Exercise aim
From the data that follows, print exactly the lines starting at the one containing "[714,281,830,313] 63.27 EUR" and ending at the one containing "[700,617,830,649] 542.32 EUR"; include both of them and nothing more.

Data for review

::::::

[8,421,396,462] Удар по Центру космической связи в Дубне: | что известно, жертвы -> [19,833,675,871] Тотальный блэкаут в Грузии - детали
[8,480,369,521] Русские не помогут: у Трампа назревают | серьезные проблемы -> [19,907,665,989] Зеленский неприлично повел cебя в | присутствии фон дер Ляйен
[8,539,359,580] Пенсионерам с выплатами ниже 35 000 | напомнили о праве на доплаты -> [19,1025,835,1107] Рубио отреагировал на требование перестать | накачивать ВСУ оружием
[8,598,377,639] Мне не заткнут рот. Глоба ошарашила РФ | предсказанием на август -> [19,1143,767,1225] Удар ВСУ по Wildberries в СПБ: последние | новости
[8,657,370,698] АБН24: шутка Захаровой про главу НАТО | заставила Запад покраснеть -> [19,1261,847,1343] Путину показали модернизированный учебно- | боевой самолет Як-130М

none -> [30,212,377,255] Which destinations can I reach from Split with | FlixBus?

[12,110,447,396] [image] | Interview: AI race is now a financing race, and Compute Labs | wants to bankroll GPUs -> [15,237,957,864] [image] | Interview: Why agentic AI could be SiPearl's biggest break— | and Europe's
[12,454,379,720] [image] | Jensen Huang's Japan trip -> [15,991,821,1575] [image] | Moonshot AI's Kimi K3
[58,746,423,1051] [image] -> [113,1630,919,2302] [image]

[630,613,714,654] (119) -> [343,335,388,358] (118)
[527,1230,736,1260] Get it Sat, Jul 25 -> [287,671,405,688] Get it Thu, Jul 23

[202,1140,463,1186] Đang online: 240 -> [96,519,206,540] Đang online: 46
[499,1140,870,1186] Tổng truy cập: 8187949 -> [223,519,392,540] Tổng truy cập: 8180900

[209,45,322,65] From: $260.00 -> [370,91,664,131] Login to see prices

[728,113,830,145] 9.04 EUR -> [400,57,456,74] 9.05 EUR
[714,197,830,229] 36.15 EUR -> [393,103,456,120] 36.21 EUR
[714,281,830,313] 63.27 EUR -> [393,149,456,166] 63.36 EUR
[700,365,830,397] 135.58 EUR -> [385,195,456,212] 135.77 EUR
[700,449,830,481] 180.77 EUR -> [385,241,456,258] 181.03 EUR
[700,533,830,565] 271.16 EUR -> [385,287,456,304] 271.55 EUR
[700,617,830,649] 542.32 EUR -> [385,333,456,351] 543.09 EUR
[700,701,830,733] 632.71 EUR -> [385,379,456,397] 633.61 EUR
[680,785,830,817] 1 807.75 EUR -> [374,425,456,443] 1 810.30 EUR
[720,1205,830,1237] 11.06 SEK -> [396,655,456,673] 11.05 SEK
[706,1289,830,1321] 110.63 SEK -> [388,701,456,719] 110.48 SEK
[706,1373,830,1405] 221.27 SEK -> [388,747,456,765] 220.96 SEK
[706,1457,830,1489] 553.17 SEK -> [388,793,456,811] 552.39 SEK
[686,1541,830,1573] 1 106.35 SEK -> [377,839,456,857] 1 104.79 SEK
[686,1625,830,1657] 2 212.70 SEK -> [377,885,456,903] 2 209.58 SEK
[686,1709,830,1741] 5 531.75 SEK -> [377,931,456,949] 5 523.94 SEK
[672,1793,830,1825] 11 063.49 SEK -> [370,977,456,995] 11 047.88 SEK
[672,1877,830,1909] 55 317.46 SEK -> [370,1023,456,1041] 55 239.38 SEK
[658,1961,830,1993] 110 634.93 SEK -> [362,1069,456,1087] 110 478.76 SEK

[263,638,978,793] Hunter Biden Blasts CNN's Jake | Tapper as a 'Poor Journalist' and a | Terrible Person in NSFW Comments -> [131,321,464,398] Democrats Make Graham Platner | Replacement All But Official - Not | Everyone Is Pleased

::::::

Written answer
[714,281,830,313] 63.27 EUR -> [393,149,456,166] 63.36 EUR
[700,365,830,397] 135.58 EUR -> [385,195,456,212] 135.77 EUR
[700,449,830,481] 180.77 EUR -> [385,241,456,258] 181.03 EUR
[700,533,830,565] 271.16 EUR -> [385,287,456,304] 271.55 EUR
[700,617,830,649] 542.32 EUR -> [385,333,456,351] 543.09 EUR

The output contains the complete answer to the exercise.